Avec le Grand Guignol, tout spectateur devient un voyeur ; qu’il en soit conscient ou pas. Il sait très bien ce qu’il va voir et pourquoi il y va. Pour moi, tout le travail, tout le jeu, consiste justement à le surprendre. Le Grand Guignol, c’est l’art de gérer la frustration : il va arriver quelque chose, on en est certain, mais on ne sait pas quand. C’est sa principale force : il place irrémédiablement l’acteur et le spectateur dans une position inhabituelle : un rapport direct, sans filtre, complice, entre une personne qui joue et une autre qui regarde. C’est enfantin. A notre époque, confortablement assis ou en mouvement, les yeux rivés sur nos écrans, grands, petits et de poche, on a tout vu et entendu… Aujourd’hui, plus encore qu’avant, le théâtre en général, mais le Grand Guignol en particulier est en mesure de proposer une expérience au spectateur ; sans distance bien sûr… Ainsi, mon travail sur une pièce commence donc par la résolution des énigmes proposées par les auteurs. Ce que demande le Grand Guignol, c’est un cadre où les solutions ne sont pas visibles ; tout est enfoui, tout semble normal, attendu, presque conventionnel; et puis, tout se dérègle, s’emballe jusqu’au chaos. Je m’appuie pour cela en premier lieu sur un travail de direction d’acteur que j’aime qualifier de concret et d’inattendu tout en respectant le rythme imposé par l’écriture. Ce travail de direction d’acteur est vain s’il ne s’accompagne pas d’une relation privilégiée avec les techniciens ; ce sont eux qui accompagnent, soutiennent les acteurs dans leur quête du vrai sur la scène. C’est ainsi que j’accorde une grande importance au détail, tant au niveau du choix des teintes et des matières, pour les éléments constitutifs du décor et des costumes, mais également à celui des accessoires et du mobilier, participant grandement à l’excentricité. Pour la lumière, j’aime combiner la présence de sources naturelles (lampes d’appoint, éclairages réalistes…) à l’utilisation de projecteurs classiques afin de disposer d’ambiances très contrastées; là encore il s’agit de jongler avec l’étrange et le familier.


Frédéric Jessua
mise en scène de L’amant de la morte et de Les Détraquées.

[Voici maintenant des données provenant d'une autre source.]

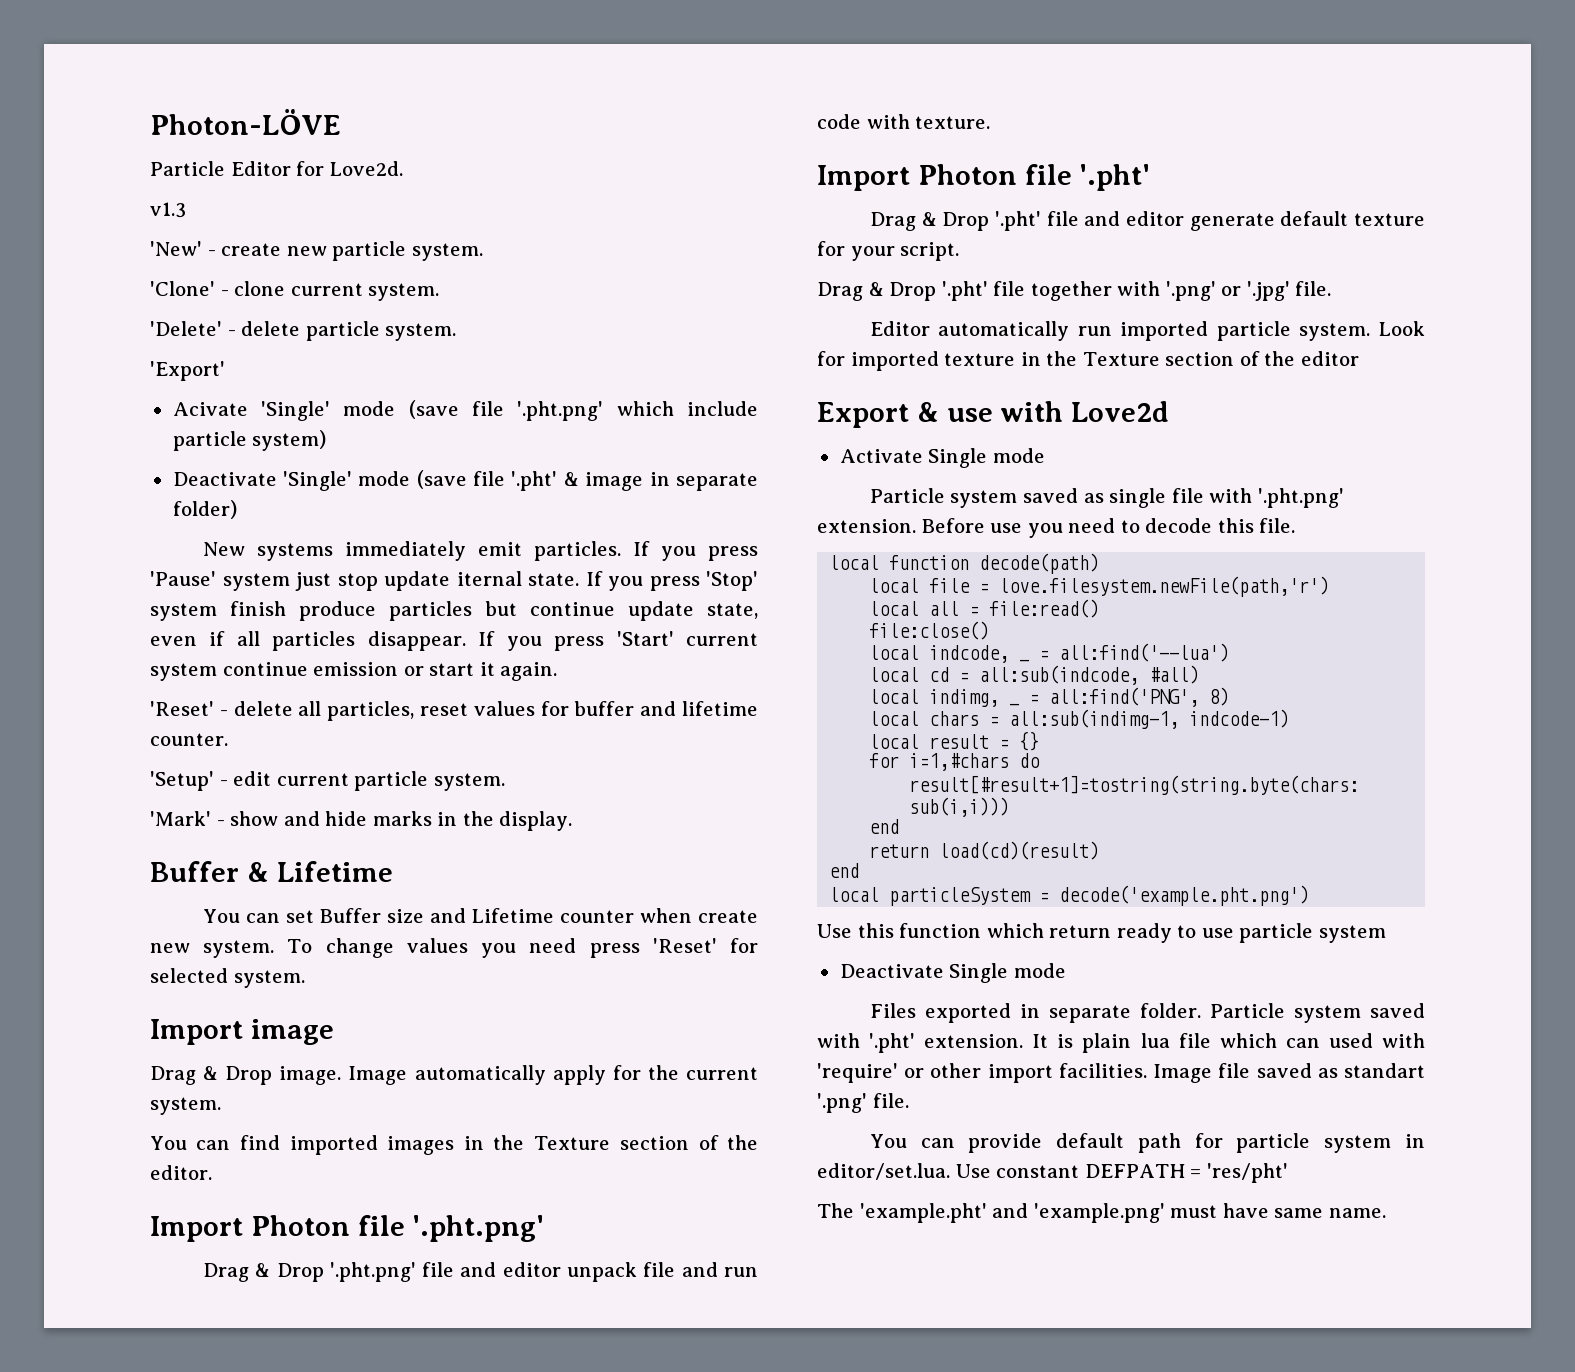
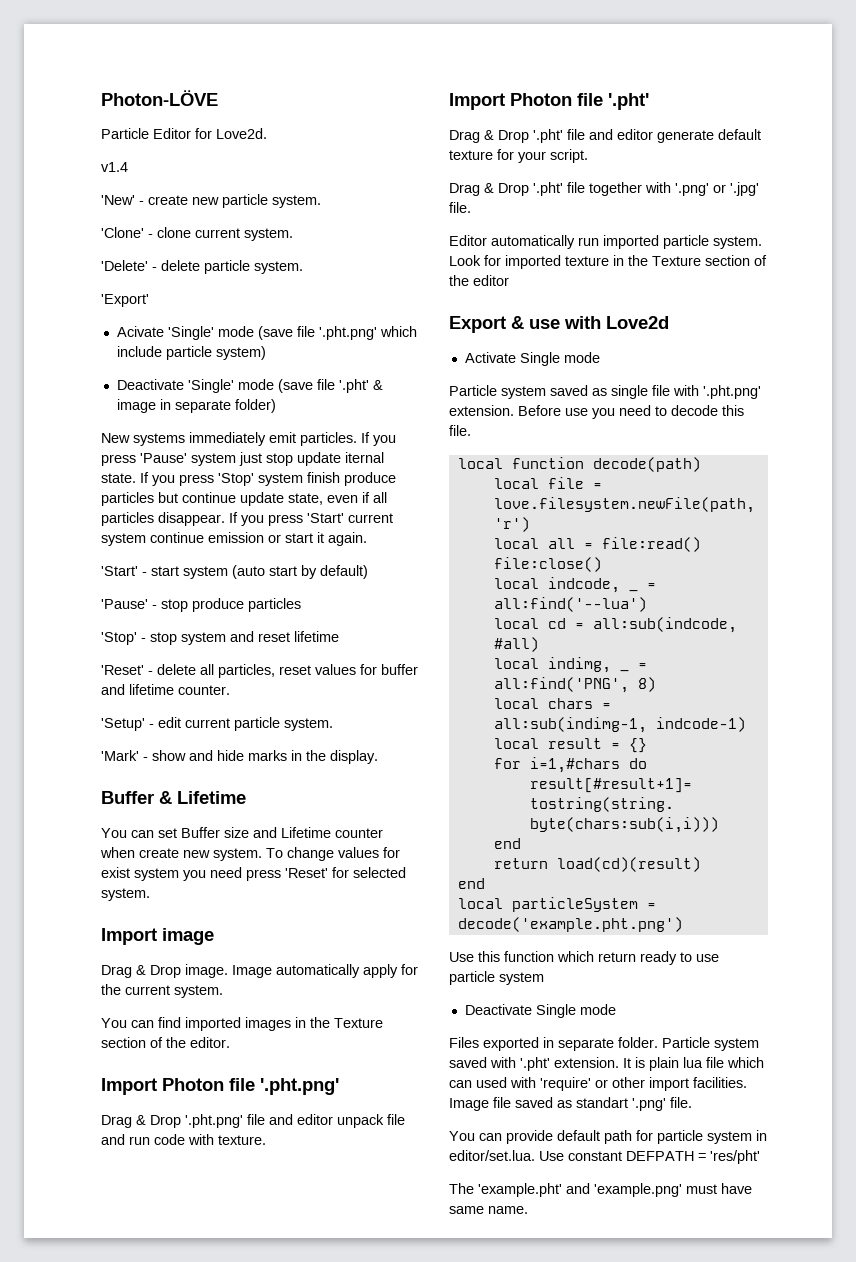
[150,202,186,218] v1.3 -> [101,162,128,172] v1.4
(558, 671) none -> [101,565,368,579] [101,598,301,612] [101,631,339,645] // 'Start' - start system (auto start by default) // 'Pause' - stop produce particles // 'Stop' - stop system and reset lifetime
(468, 945) none -> [383,847,400,858] [101,867,179,881] for exist system

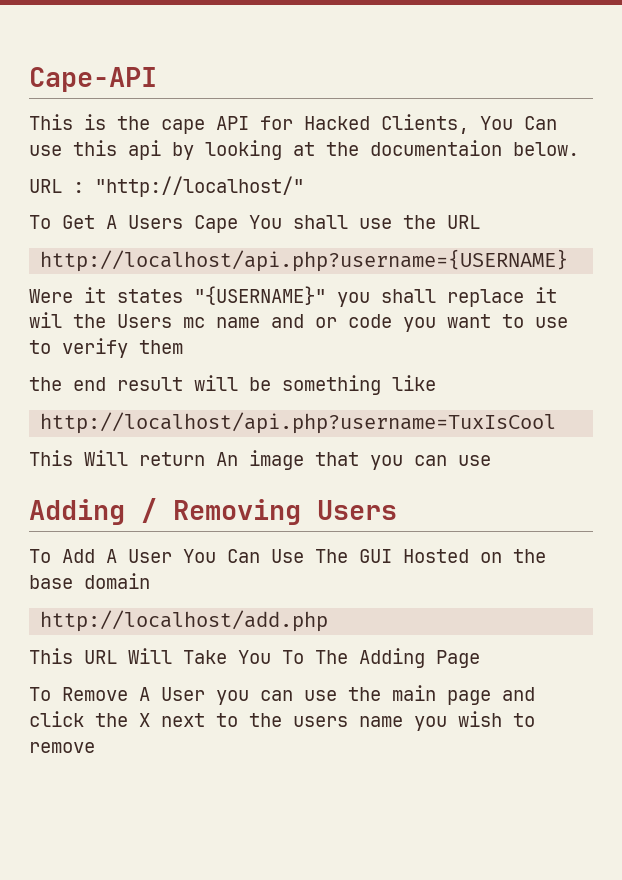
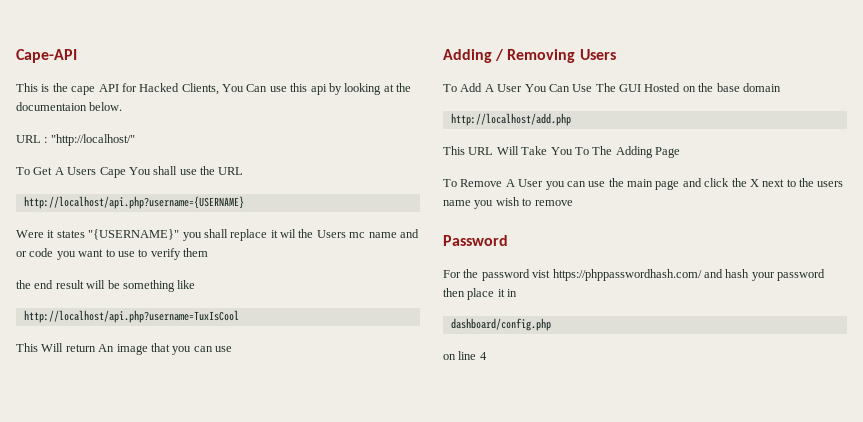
(95, 747) none -> [443,235,508,246] [443,269,825,281] [443,288,518,300] [450,318,551,331] [443,351,487,360] // Password // For the password vist https://phppasswordhash.com/ and hash your password then place it in // dashboard/config.php // on line 4

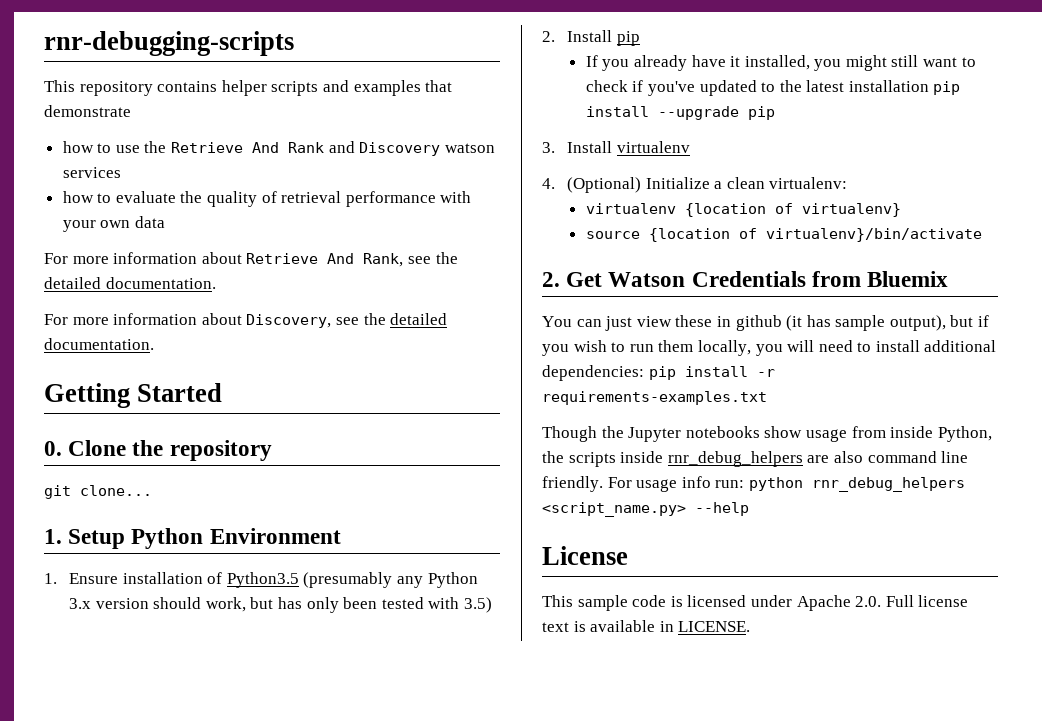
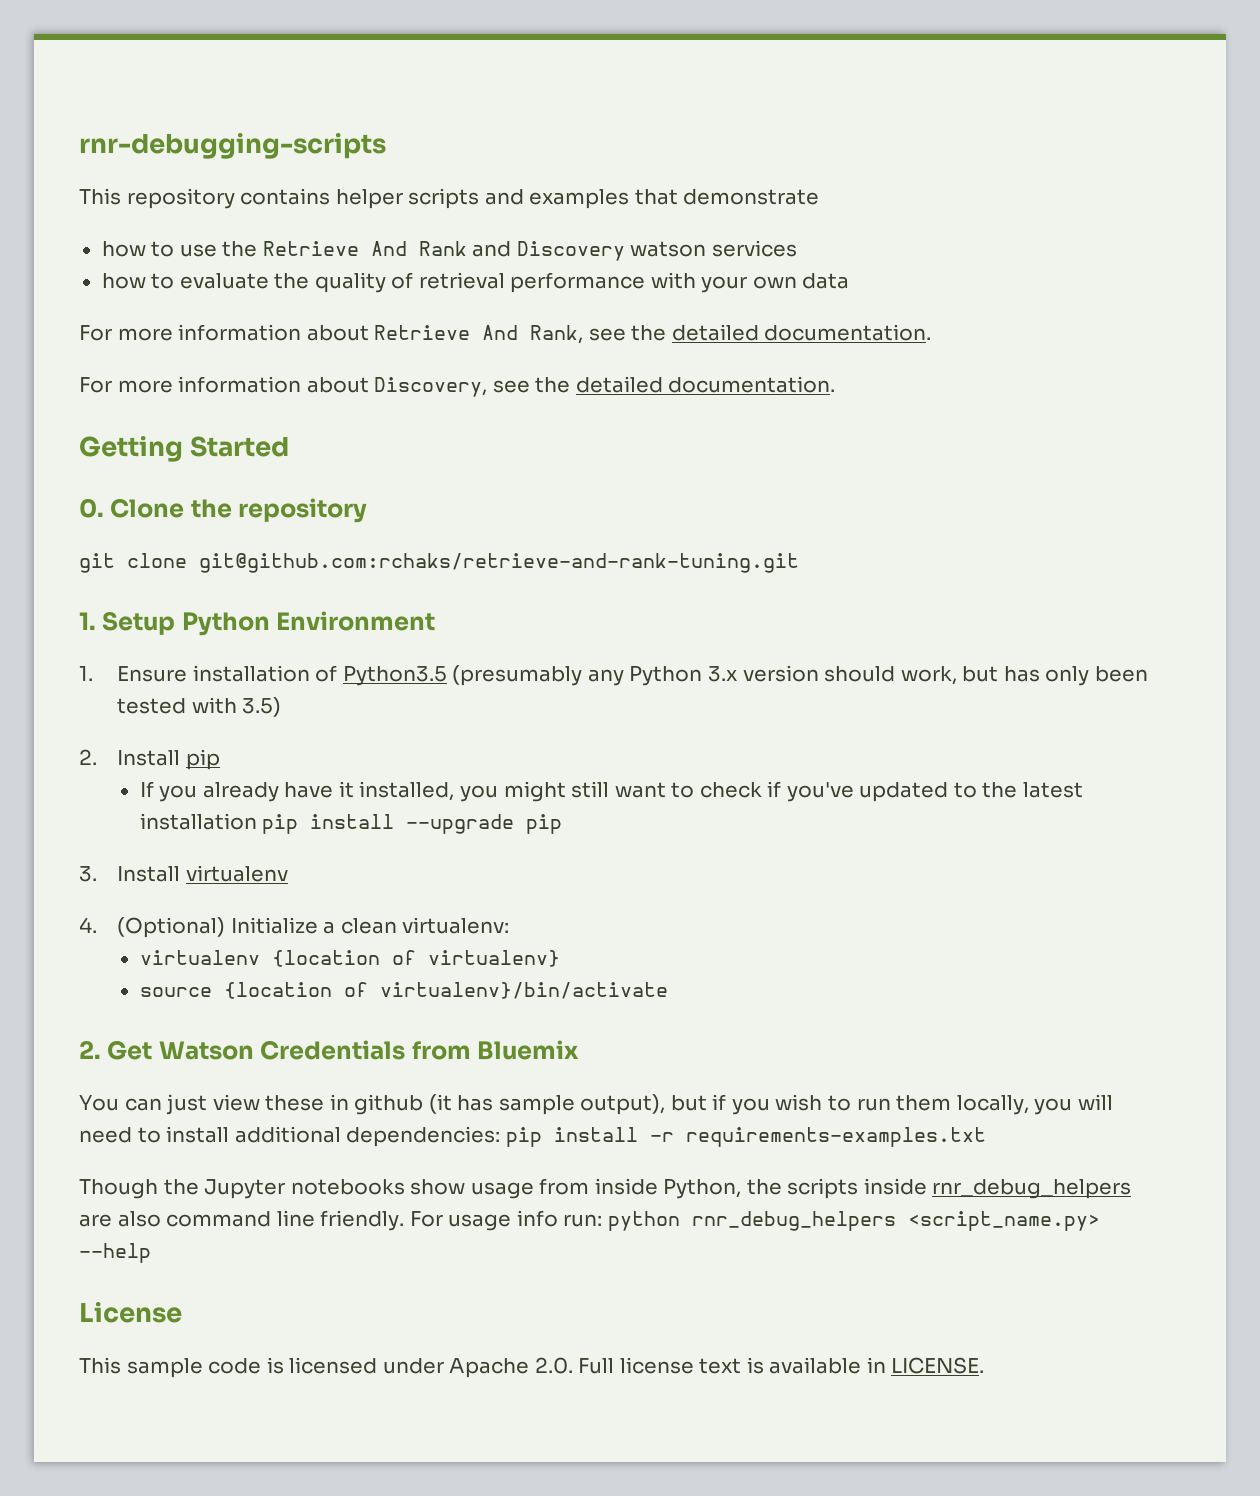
[80,485,152,496] clone... -> [127,553,799,573] clone git@github.com:rchaks/retrieve-and-rank-tuning.git

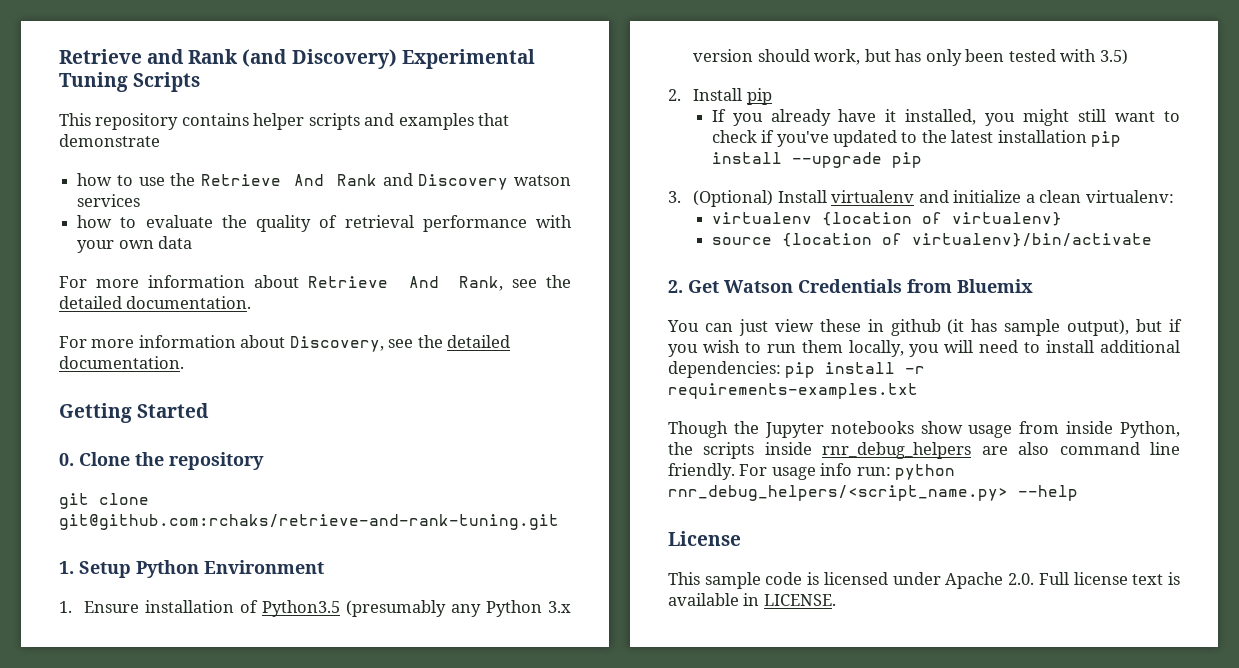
[79,133,386,159] rnr-debugging-scripts -> [59,49,535,69] [59,72,201,92] Retrieve and Rank (and Discovery) Experimental Tuning Scripts
(97, 874) none -> [693,190,774,207] (Optional)
[79,917,318,938] // 4. (Optional) Initialize -> [918,190,1022,203] and initialize
[691,1211,1100,1231] rnr_debug_helpers <script_name.py> -> [668,485,1008,501] rnr_debug_helpers/<script_name.py>

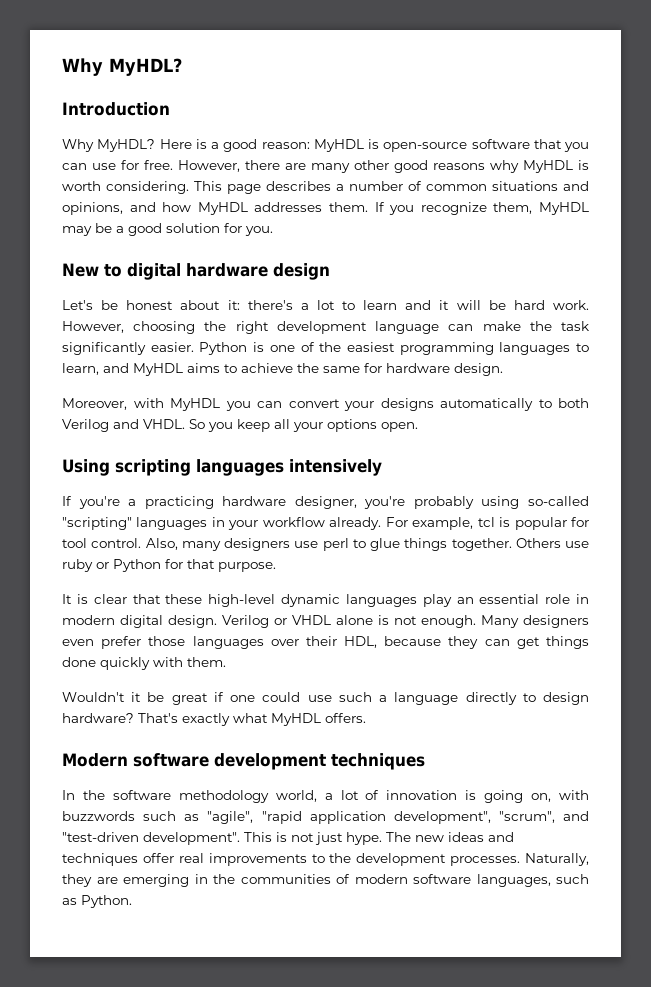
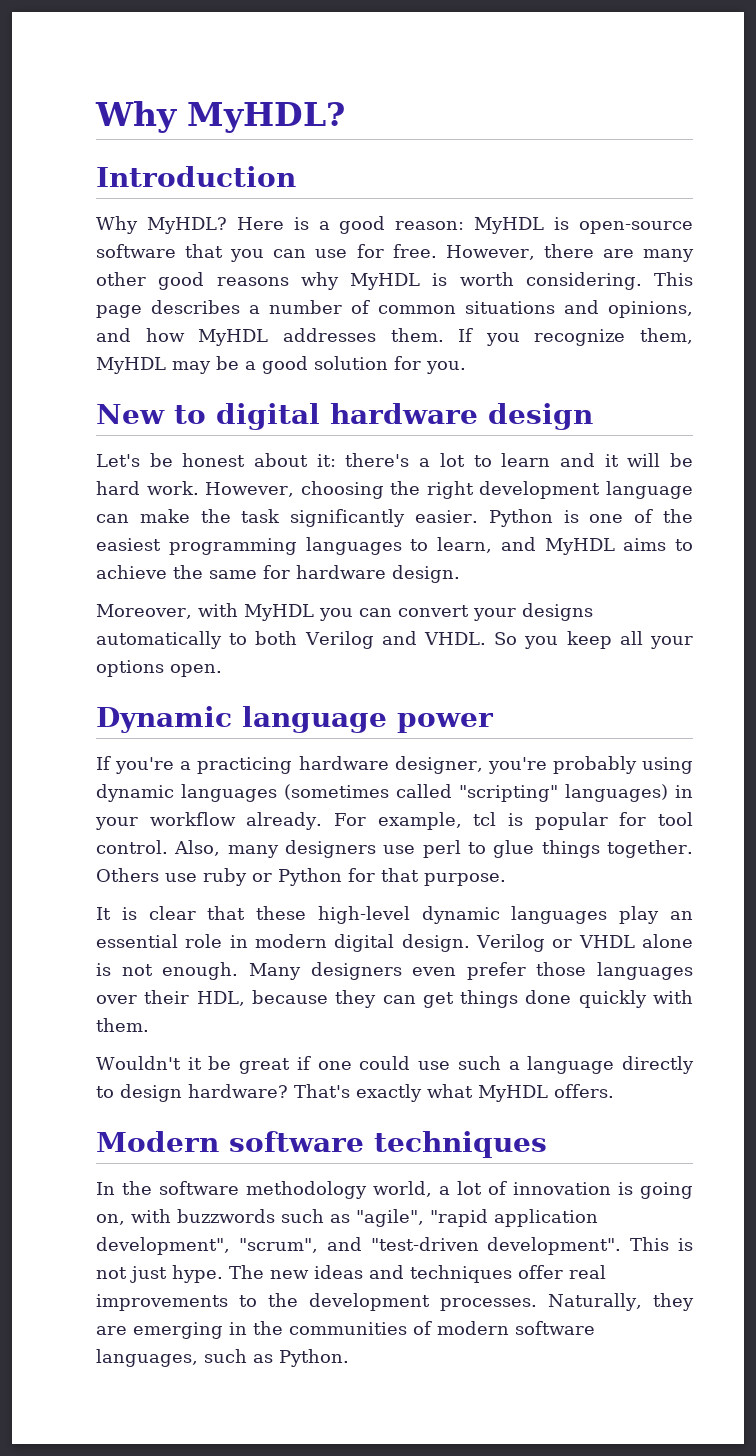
[62,459,382,476] Using scripting languages intensively -> [96,706,494,733] Dynamic language power
[528,496,589,506] [62,517,208,530] so-called "scripting" languages -> [96,784,668,802] dynamic languages (sometimes called "scripting" languages)
[214,753,326,770] development -> (364, 1141) none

Loin d'être méprisable, le Grand Guignol va bien au-delà de l'idée simpliste que l'on peut s'en faire au premier abord. Comme pour la poésie, c'est en lisant à voix haute les pièces que j'ai découvert l'univers burlesque, tragique et passionnant de ce genre. Ces auteurs bourgeois auscultent l'âme humaine de manière étonnante. Derrière des personnages attachants et qui nous ressemblent, se cache la folie. Les pièces du Grand Guignol mettent à nu nos peurs les plus enfantines, nos désirs les moins glorieux. Elles proposent une spirale tragique dans laquelle sont entrainés tous les personnages. La comédie, humaine et non caricaturale, est omniprésente et délicieuse à découvrir. Je pourrais la comparer aux comédies sociales anglaises. Ou aussi à cette âme slave, à fleur de peau qui « aime à en mourir ». Alors comment convaincre les sceptiques que ce théâtre est loin d'être un « sous-genre »? Comment faire croire à chaque situation? Et comment trouve-t-on la distanciation théâtrale, sans casser ce réalisme? Je crois vraiment que l'aspect technique est très important. La recherche des accessoires et des décors est donc une étape primordiale. Ce point de départ me permet de figurer avec poésie une époque, un lieu. Un plateau poétisé par son réalisme ancien c'est, non seulement un appui de jeu important, mais aussi une distanciation naturelle pour les spectateurs et les acteurs. Dans mon précédent travail sur le Grand Guignol, je suis arrivée pour les répétitions avec tout mon décor et mes accessoires. Nous avons commencé par écrire l'abc de chaque scène, la manipulation de chaque accessoire. Dans un deuxième temps nous nous sommes attachés à trouver un rythme enlevé et sans fioriture, clef de voute de cette écriture. L'émotion découle logiquement de tout cet assemblage. C'est grâce à ce cadre solide que les comédiens peuvent faire évoluer leur jeu. Et entraîner les spectateurs dans ce mélange étonnant de comédie et de tragédie.